What is needed is the full set of records, word for word, with no pictures.

> _Provided data_
=====

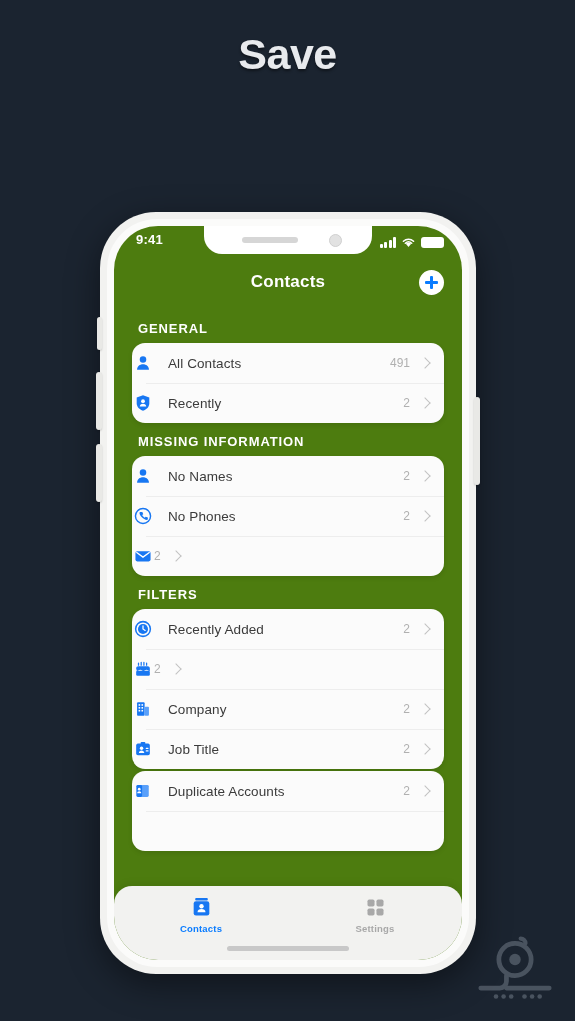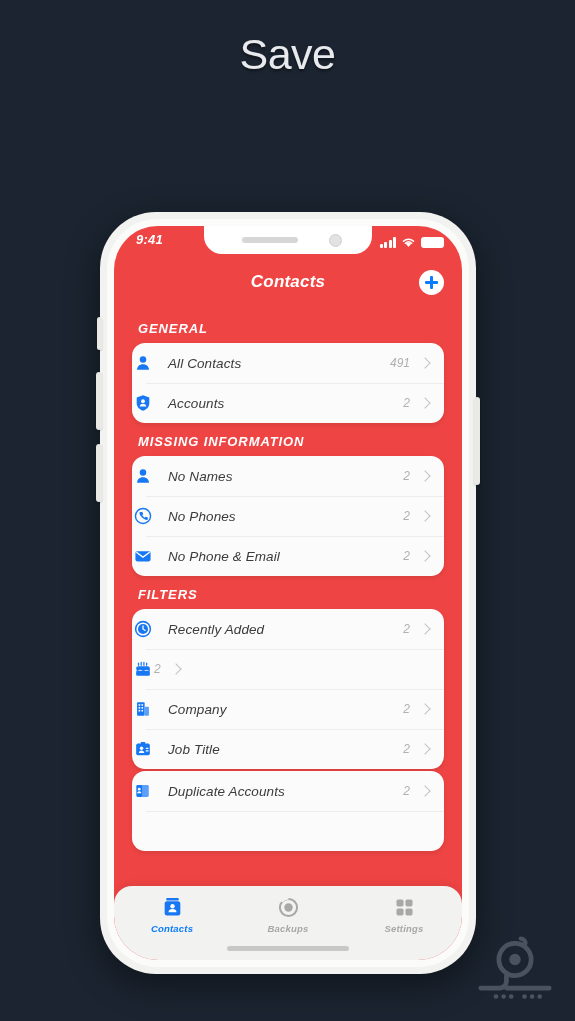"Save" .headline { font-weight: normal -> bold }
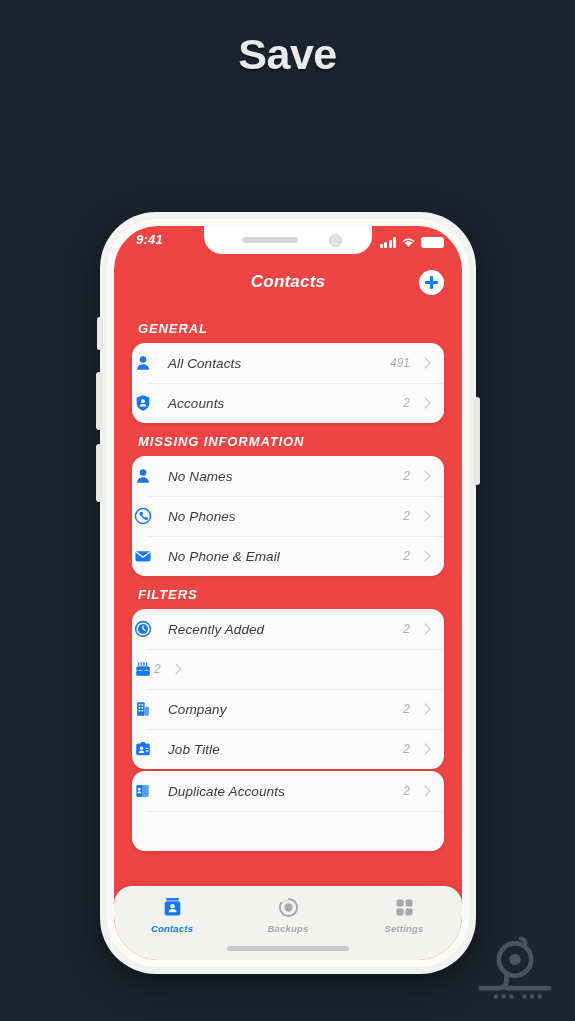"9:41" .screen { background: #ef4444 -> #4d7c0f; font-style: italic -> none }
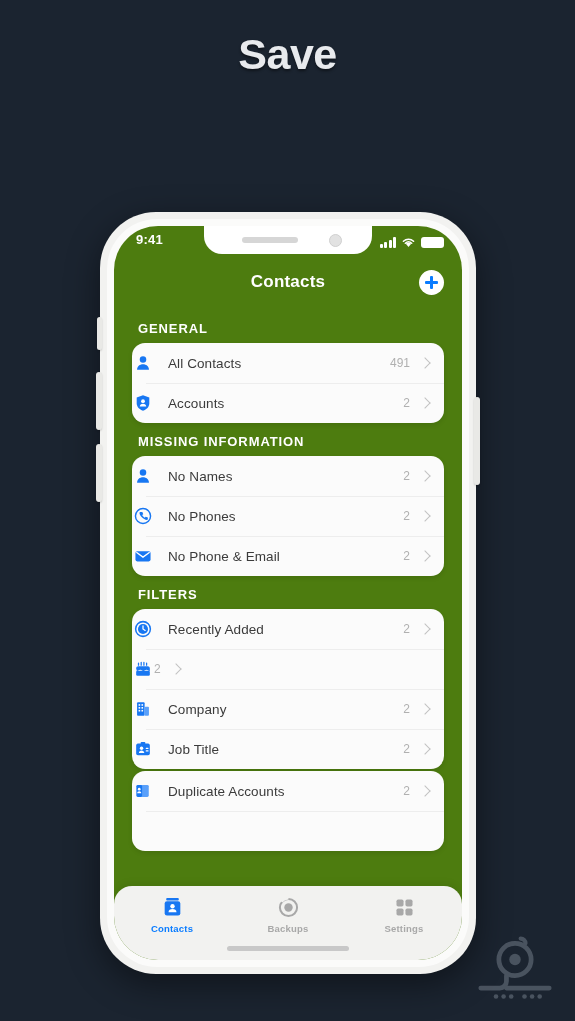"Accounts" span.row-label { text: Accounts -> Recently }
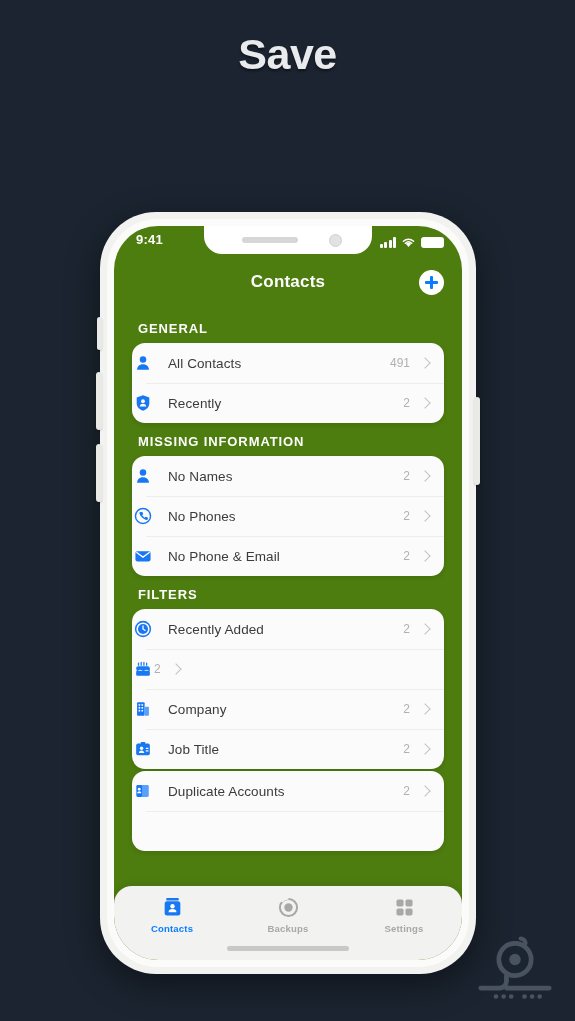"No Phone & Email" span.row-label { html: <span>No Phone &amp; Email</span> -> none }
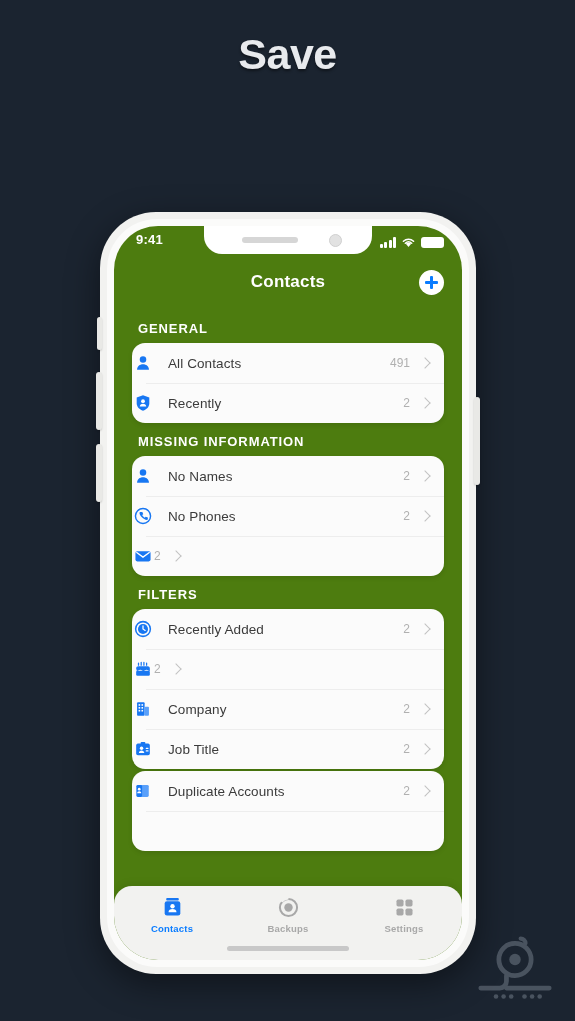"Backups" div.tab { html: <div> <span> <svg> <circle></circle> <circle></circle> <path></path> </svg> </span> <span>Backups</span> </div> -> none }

=====

> _Reply_
"Save" .headline { font-weight: normal -> bold }
"9:41" .screen { background: #ef4444 -> #4d7c0f; font-style: italic -> none }
"Accounts" span.row-label { text: Accounts -> Recently }
"No Phone & Email" span.row-label { html: <span>No Phone &amp; Email</span> -> none }
"Backups" div.tab { html: <div> <span> <svg> <circle></circle> <circle></circle> <path></path> </svg> </span> <span>Backups</span> </div> -> none }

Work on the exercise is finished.